▸ **Assignment**:
Check every line of the entries for "noise", and copy the lines that hold it.

▸ **Source data**:
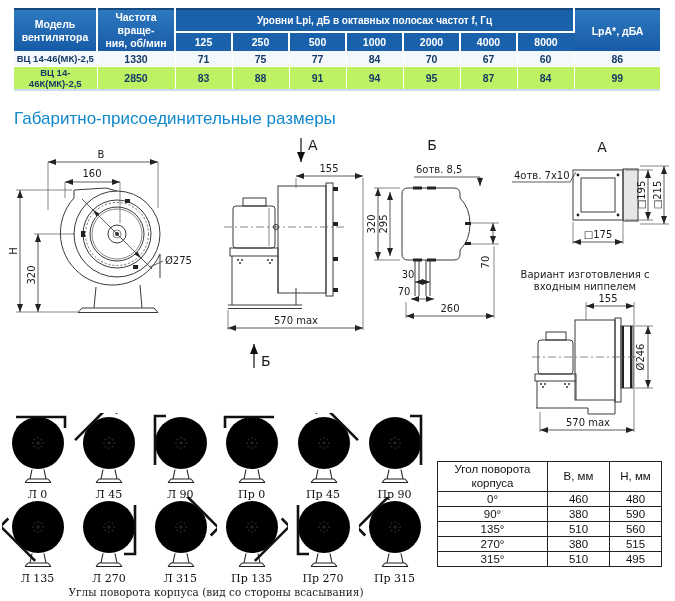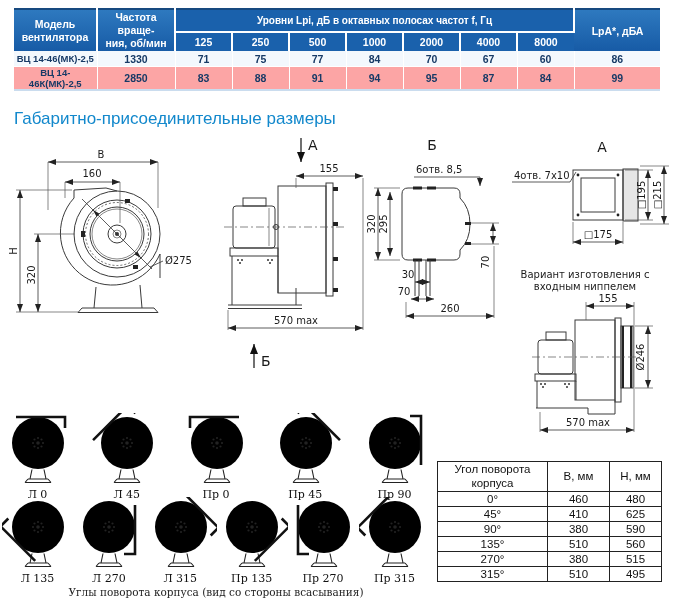--- a/index.html
+++ b/index.html
@@ -17,7 +17,7 @@
   table.noise td{font-size:10.5px;font-weight:bold;color:#173a66;text-align:center;
                  height:15px;padding:0 2px;border-right:1.5px solid #fff;}
   table.noise tr.r1 td{background:#f3f8fd;border-bottom:1.5px solid #fff;}
-  table.noise tr.r2 td{background:#fca5a5;border-bottom:2px solid #cadcee;}
+  table.noise tr.r2 td{background:#bef264;border-bottom:2px solid #cadcee;}
   table.noise td.model{font-size:9.5px;}
   table.noise .prelines{white-space:pre-line;line-height:1.25;}
   table.noise th:last-child,table.noise td:last-child{border-right:none;}

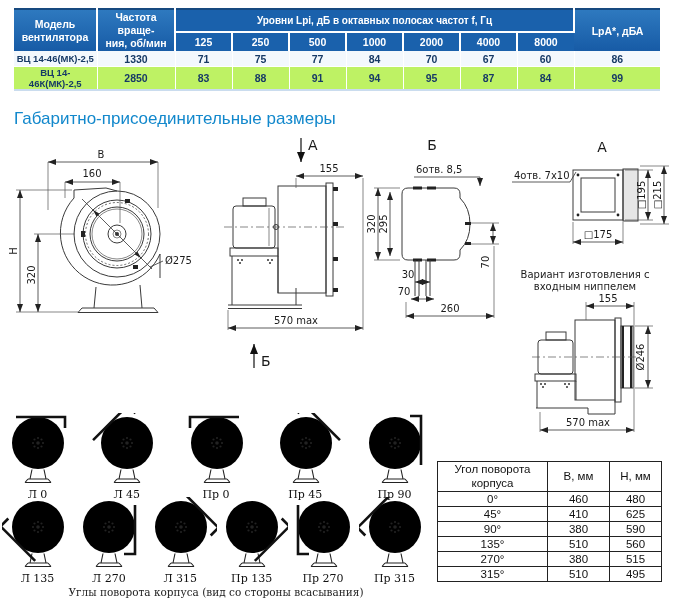--- a/index.html
+++ b/index.html
@@ -385,6 +385,13 @@
     <div class="ocell">
       <svg class="fan" width="72" height="74" viewBox="0 0 72 74">
         <use href="#fanbase"></use>
+          <path class="flag" d="M14,4 L63,4 L63,15" transform="rotate(-90 36 30)"></path>
+      </svg>
+      <div class="olabel">Л 90</div>
+    </div>
+    <div class="ocell">
+      <svg class="fan" width="72" height="74" viewBox="0 0 72 74">
+        <use href="#fanbase"></use>
           <path class="flag" d="M14,4 L63,4 L63,15" transform="translate(72,0) scale(-1,1)"></path>
       </svg>
       <div class="olabel">Пр 0</div>

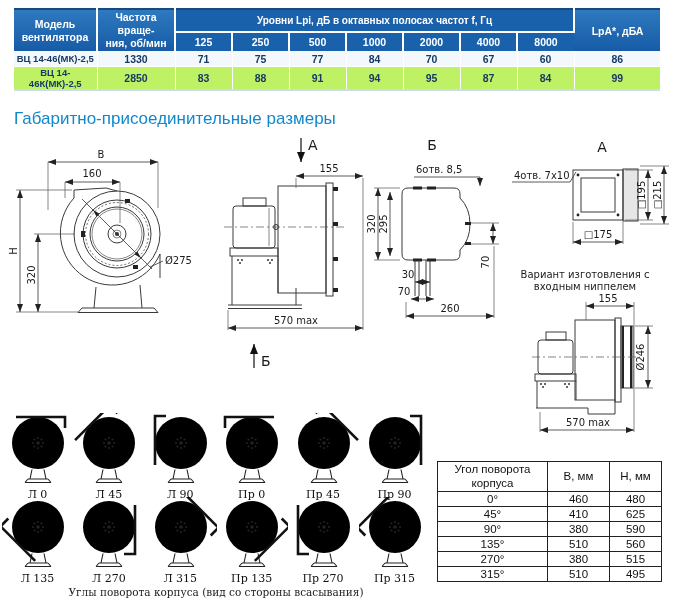--- a/index.html
+++ b/index.html
@@ -478,11 +478,6 @@
       <td>480</td>
     </tr>
     <tr>
-      <td>45°</td>
-      <td>410</td>
-      <td>625</td>
-    </tr>
-    <tr>
       <td>90°</td>
       <td>380</td>
       <td>590</td>

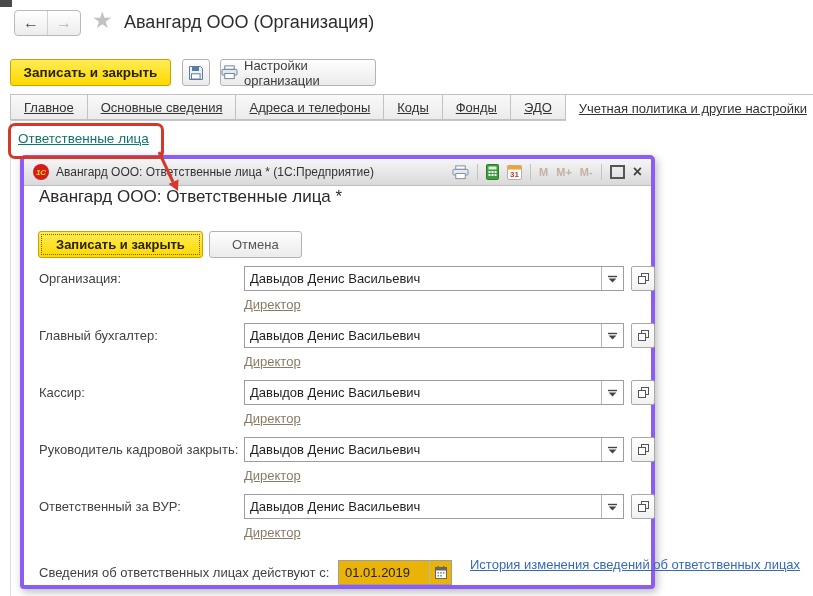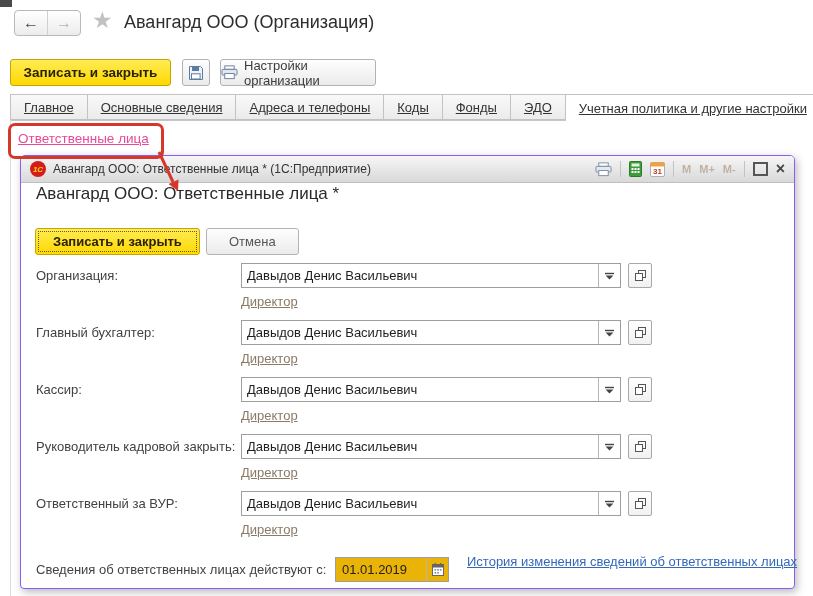--- a/index.html
+++ b/index.html
@@ -41,7 +41,7 @@
   .panel-line{left:10px;top:120px;width:793px;height:1px;background:#c6c6c6;z-index:1;}
   .panel-left{left:10px;top:120px;width:1px;height:476px;background:#dcdcdc;z-index:1;}
 
-  .resp-link{left:18px;top:131px;font-size:13.5px;color:#ec4899;text-decoration:underline;
+  .resp-link{left:18px;top:131px;font-size:13.5px;color:#0f766e;text-decoration:underline;
     cursor:pointer;z-index:4;}
 
   

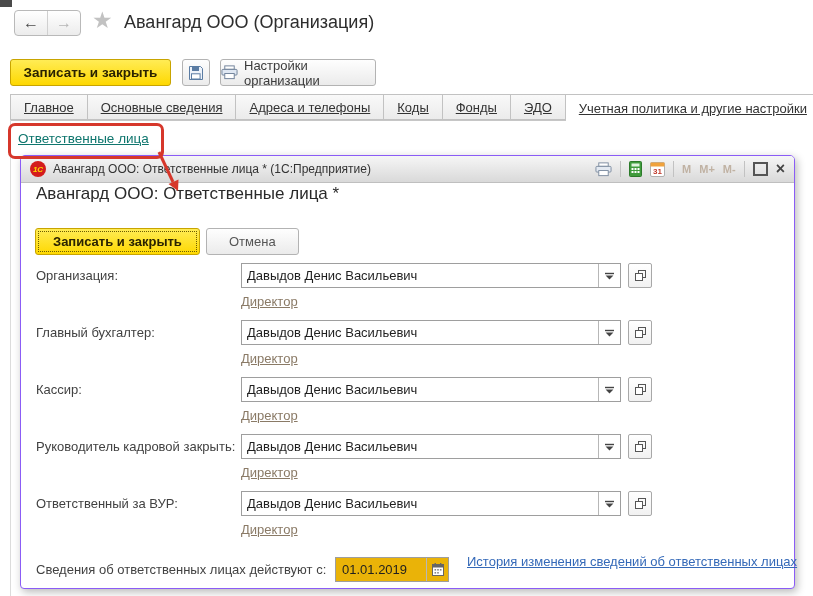--- a/index.html
+++ b/index.html
@@ -50,8 +50,8 @@
   .arrow-svg{left:0;top:0;width:813px;height:596px;z-index:22;pointer-events:none;}
 
   
-  .dialog{left:20px;top:155px;width:775px;height:434px;background:#fff;
-    border:1px solid #8b5cf6;border-radius:5px 5px 4px 4px;
+  .dialog{left:20px;top:155px;width:635px;height:434px;background:#fff;
+    border:4px solid #8b5cf6;border-radius:5px 5px 4px 4px;
     box-shadow:2px 3px 8px rgba(0,0,0,.28);z-index:10;box-sizing:border-box;}
   .titlebar{height:26px;display:flex;align-items:center;gap:7px;padding:0 9px;
     background:linear-gradient(#f6f6f6,#d9d9d9);border-bottom:1px solid #bfbfbf;

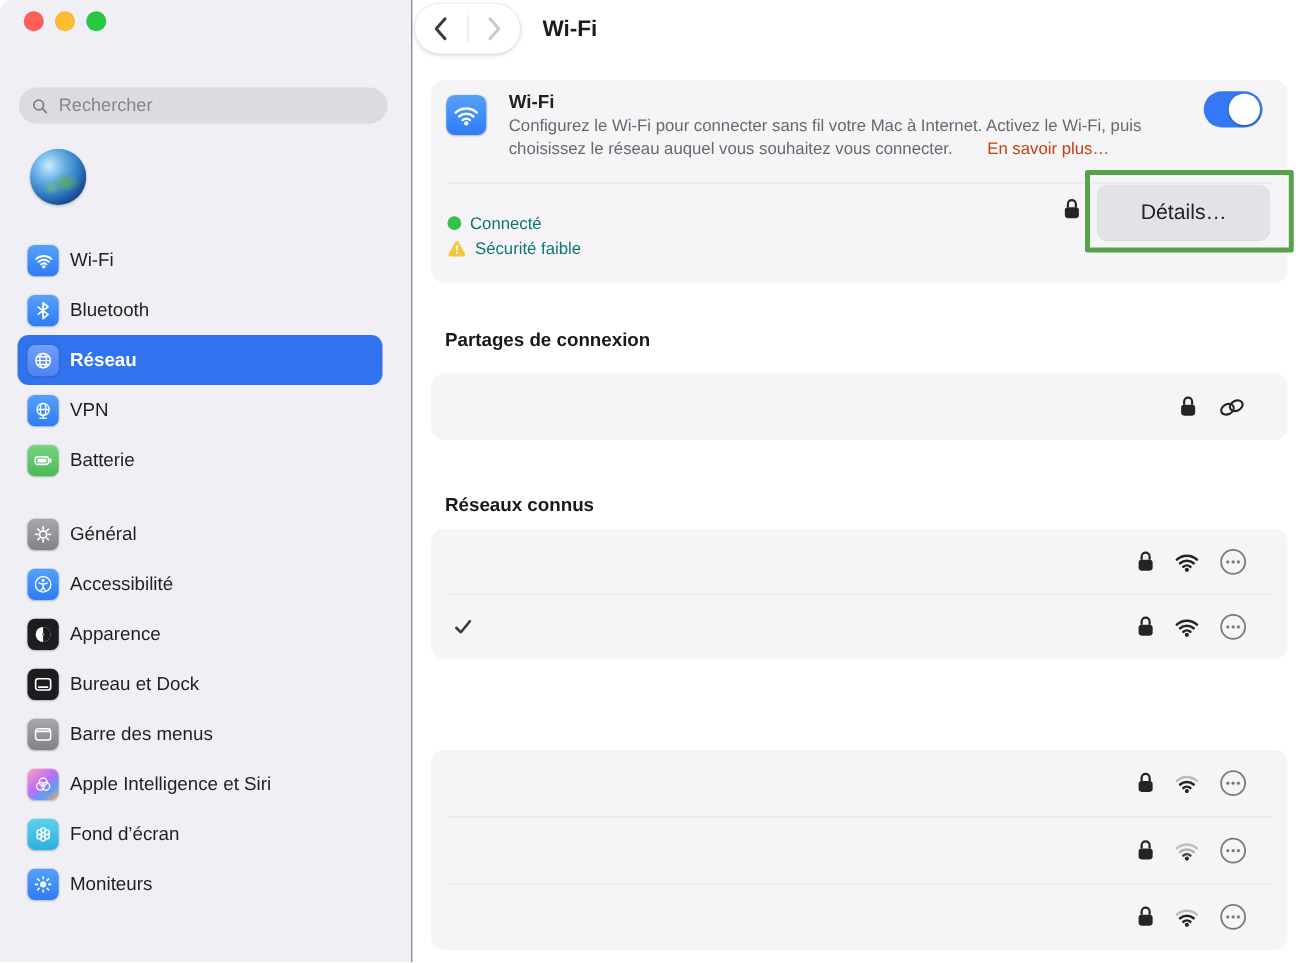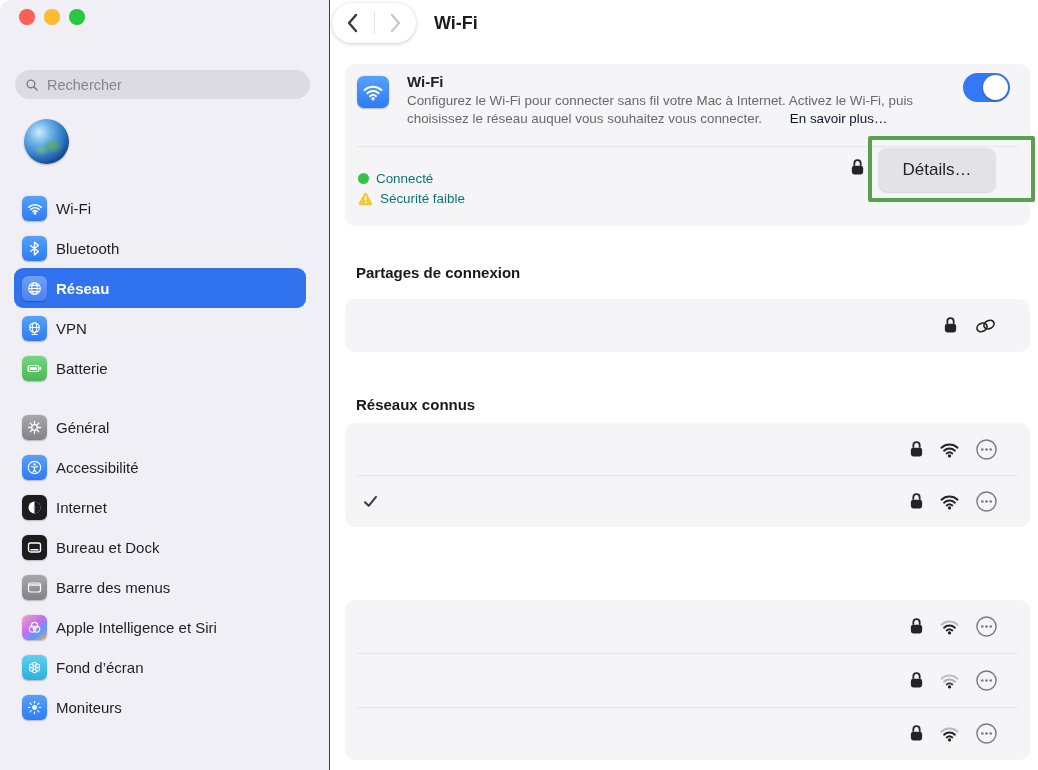--- a/index.html
+++ b/index.html
@@ -45,7 +45,7 @@
              box-shadow:0 .5px 1.5px rgba(0,0,0,.25);}
   .wifi-title{position:absolute;left:62px;top:9px;font-size:15px;font-weight:700;color:#222;}
   .wifi-desc{position:absolute;left:62px;top:28px;width:562px;font-size:13.4px;line-height:18px;color:#68686d;}
-  .wifi-desc a{color:#0f172a;text-decoration:none;padding-left:24px;}
+  .wifi-desc a{color:#c2410c;text-decoration:none;padding-left:24px;}
   .toggle{position:absolute;right:20px;top:9px;width:47px;height:29px;border-radius:15px;background:#3478f6;}
   .knob{position:absolute;right:2px;top:2px;width:25px;height:25px;border-radius:50%;background:#fff;
         box-shadow:0 1px 2px rgba(0,0,0,.3);}

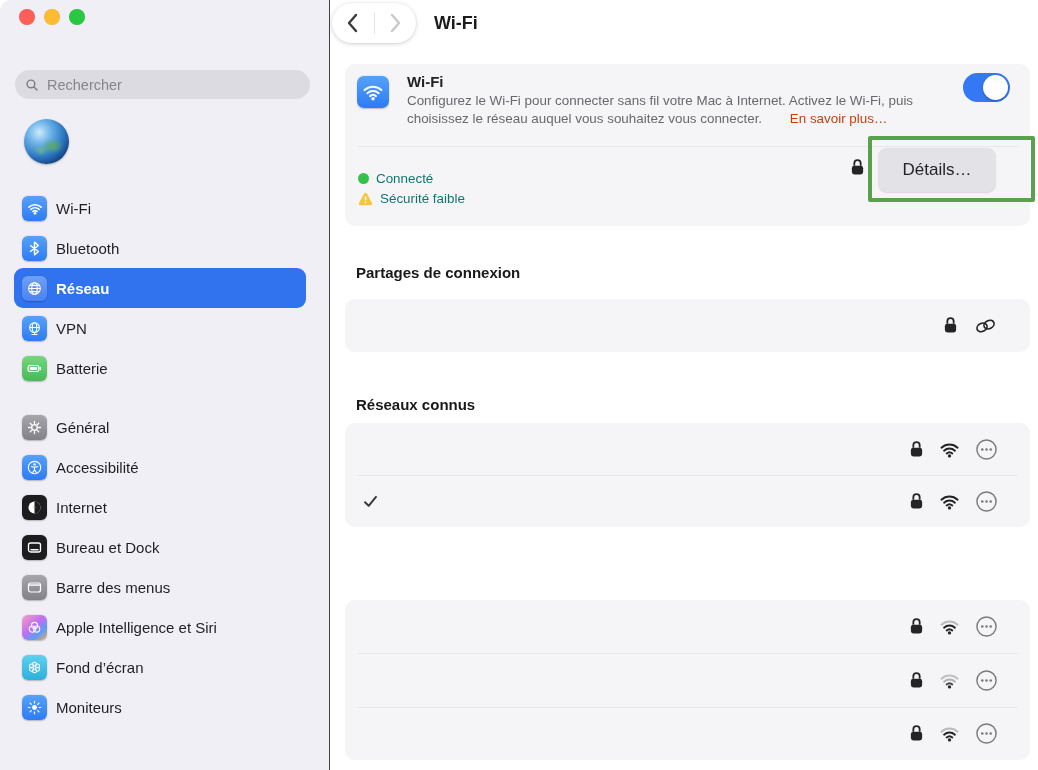--- a/index.html
+++ b/index.html
@@ -55,7 +55,7 @@
   #stSec{top:127px;}
   .gdot{width:11px;height:11px;border-radius:50%;background:#35c24b;flex:0 0 auto;}
   .locksm{position:absolute;left:505px;top:94px;}
-  .details-btn{position:absolute;left:533px;top:84px;width:118px;height:44px;background:#e3e2e7;border:0;
+  .details-btn{position:absolute;left:533px;top:84px;width:138px;height:44px;background:#e3e2e7;border:0;
                border-radius:9px;font-family:inherit;font-size:17px;color:#242427;
                box-shadow:0 .5px 1px rgba(0,0,0,.12);}
   .green-box{position:absolute;left:537px;top:136px;width:167px;height:66px;box-sizing:border-box;

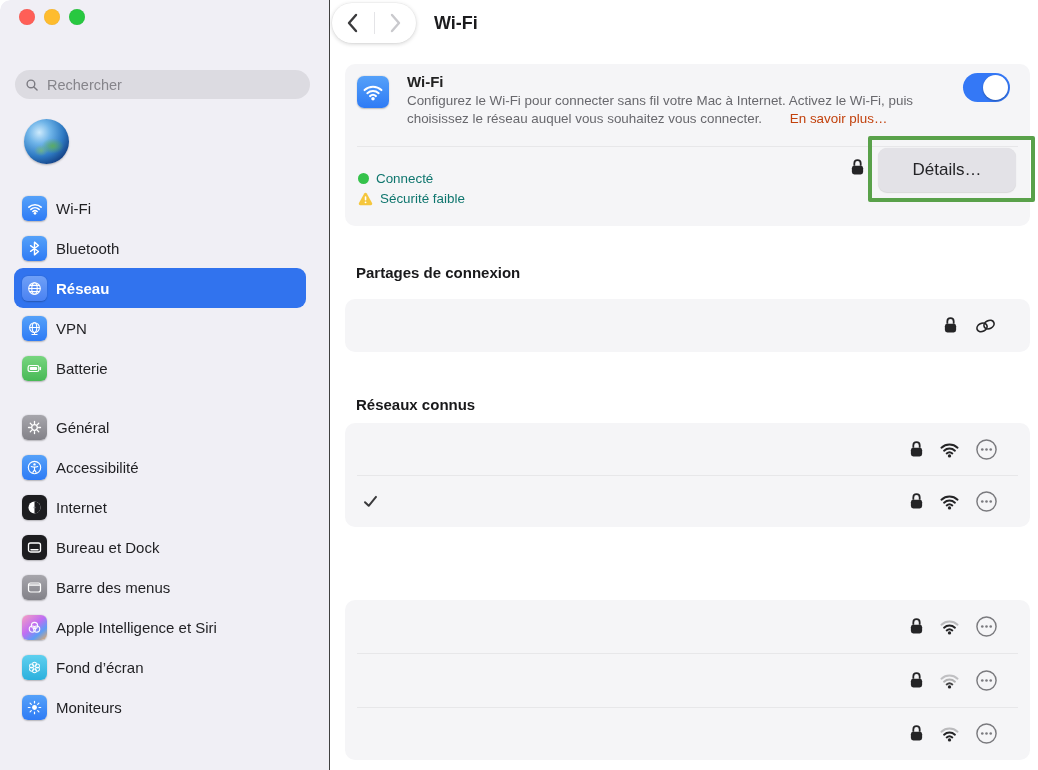--- a/index.html
+++ b/index.html
@@ -176,7 +176,7 @@
               <circle cx="8" cy="8" r="1.1" fill="#8e8e93"></circle>
             </svg>
           </span>
-          <span class="lbl">Internet</span>
+          <span class="lbl">Apparence</span>
         </div>
         <div class="side-item">
           <span class="tile" style="background: rgb(29, 29, 32);">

▸ **Result below**:
   table.noise td{font-size:10.5px;font-weight:bold;color:#173a66;text-align:center;
   table.noise tr.r1 td{background:#f3f8fd;border-bottom:1.5px solid #fff;}
-  table.noise tr.r2 td{background:#fca5a5;border-bottom:2px solid #cadcee;}
+  table.noise tr.r2 td{background:#bef264;border-bottom:2px solid #cadcee;}
   table.noise td.model{font-size:9.5px;}
   table.noise .prelines{white-space:pre-line;line-height:1.25;}
   table.noise th:last-child,table.noise td:last-child{border-right:none;}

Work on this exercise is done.